Xi gives best birthday gift to Hong Kong

Editor:Sharon Lee
Source:嶄忽晩烏
Updated:2017-07-11 10:07:26

Xi gives best birthday gift to Hong Kong

  CAI MENG/CHINA DAILY

  President Xi Jinping paid an inspection tour to Hong Kong recently to celebrate the 20th anniversary of the establishment of the Hong Kong Special Administrative Region of China on July 1. During his three-day tour, he witnessed the signing of agreements to establish the Hong Kong Palace Museum and deepen cooperation on Greater Bay Area development. Some people said the "gift" brought by Xi this time was unsurprising and therefore they fear it implied Hong Kong was losing its importance for the central government.

  These remarks and fears are wrong as they overlook the key message delivered by Xi: "It has been 20 years since Hong Kong's return to the motherland. According to China's tradition, a man enters adulthood at the age of 20." To a child, "gifts" mean practical and materialistic support but to a man who is entering a new stage, what he needs most is wisdom to foster future development. Thus, what Xi said is more important than what he brought as a "gift".

  First, Xi fully endorsed the SAR government's work in the past five years, which was not an easy period for the government. Political conflicts, accumulated social problems, challenging economic restructuring issues were all tough tasks to cope with. Facing these challenges, the government should be satisfied to have maintained economic and social stability. For those fuelling separatism, the Hong Kong government has delivered a clear message that there is no room for "Hong Kong independence".

  That's why Xi told former chief executive Leung Chun-ying: "These five years have not been easy for you. You have made much effort in implementing (the principle of) 'one country, two systems' and the Hong Kong Basic Law." This recognition of past efforts is a great encouragement to not only Leung, but also all those who contributed to Hong Kong's stability and national unity.

  Second, Xi emphasized the importance of upholding national unity while putting the "one country, two systems" policy to practice and issued a strong warning against separatism. How to fully and accurately put this policy to practice has been an important topic for Hong Kong; it will continue to be so in the future. In the past, Hong Kong residents focused much more on "two systems" putting the emphasis on Hong Kong's autonomy. Xi stressed that Hong Kong residents will need to be guided by a "strong sense of one country" and set a clear bottom line of "one country" which cannot be crossed.

  He said any attempt to endanger China's sovereignty and security, challenge the power of the central government or use Hong Kong to carry out infiltration and sabotage activities against the mainland is an act that crosses the "red line", and is "absolutely impermissible". This key message will be a foundation of the development of the "one country, two systems" principle, and effective measures would be needed to stop separatist activities in the future.

  And third, in his July 1 speech, Xi mentioned the history of Hong Kong, emphasizing that the city's destiny has always been tied with that of the motherland.
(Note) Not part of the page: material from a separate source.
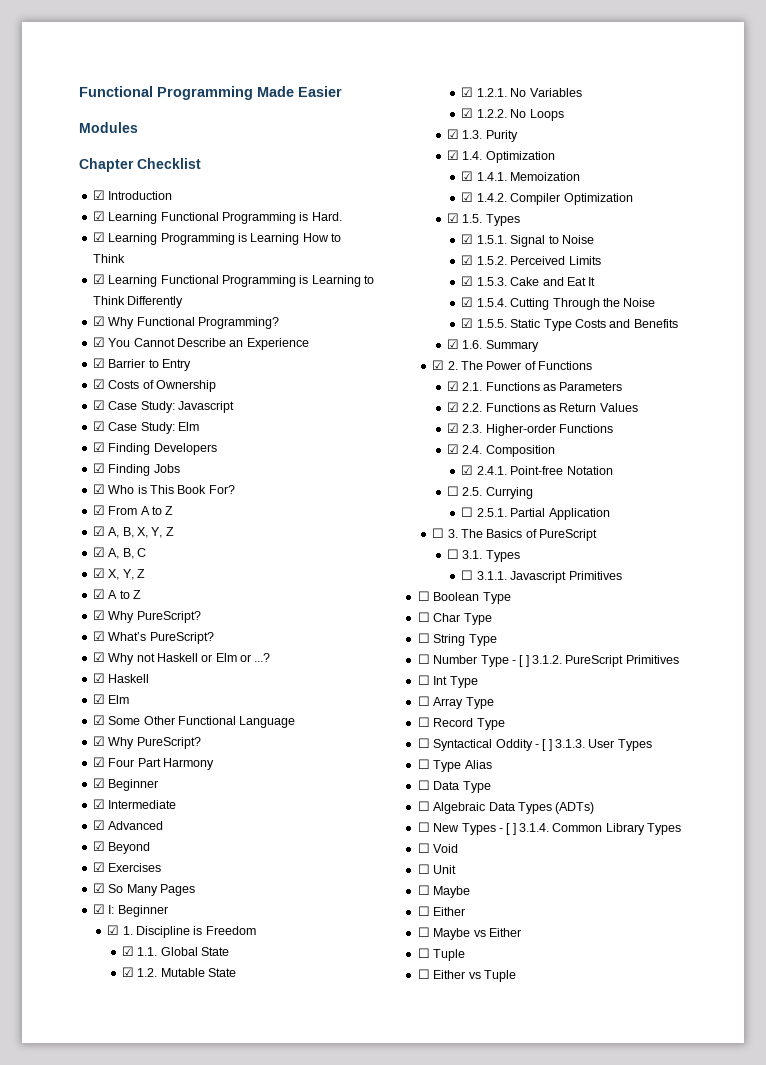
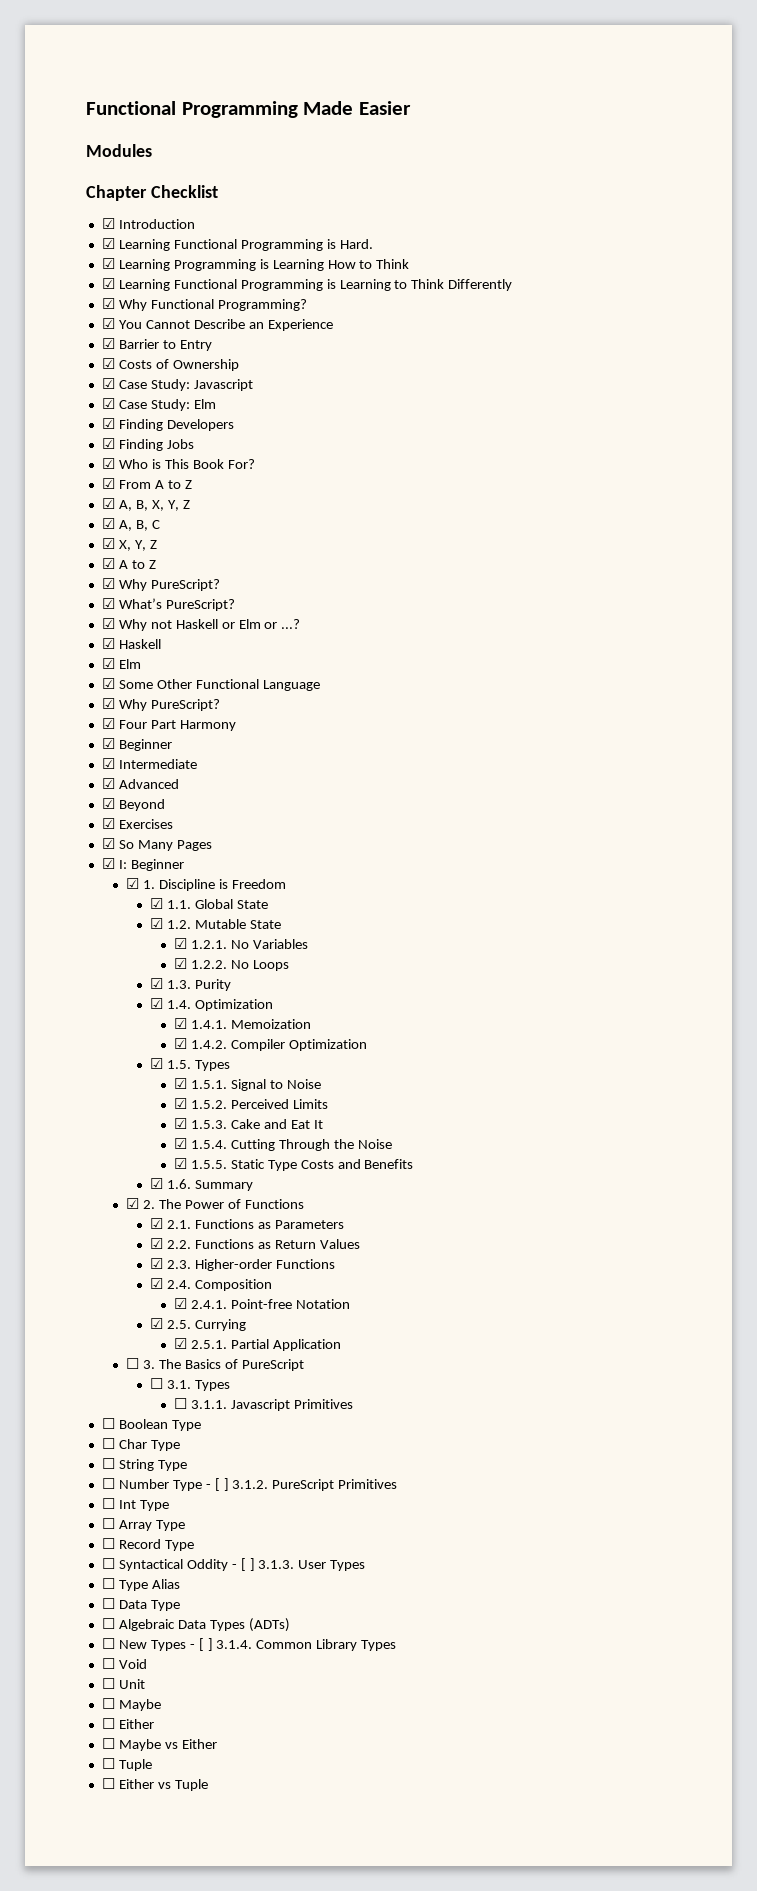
[446,486,459,496] ☐ -> [149,1318,163,1329] ☑
[461,507,474,517] ☐ -> [173,1338,187,1349] ☑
He also said Hong Kong's return to the motherland is a monumental achievement for the Chinese nation. This message should instill more confidence in Hong Kong residents, especially those worried about Hong Kong's future.

  In fact, the central government has strongly supported the SAR for the past 20 years. It has also created for the SAR favorable policies and development platforms, such as the Closer Economic Partnership Agreement, stock connects and the Greater Bay Area. But these opportunities can be fully seized only through the "one country, two systems" principle.

  A Chinese saying goes: "Listening to the words of a wise man can be superior to studying 10 years of books." The gift brought by Xi, embedded in his keynote speech, is the key to the success of the "one country, two systems" policy.

  The author is research officer at the One Country Two Systems Research Institute, Hong Kong.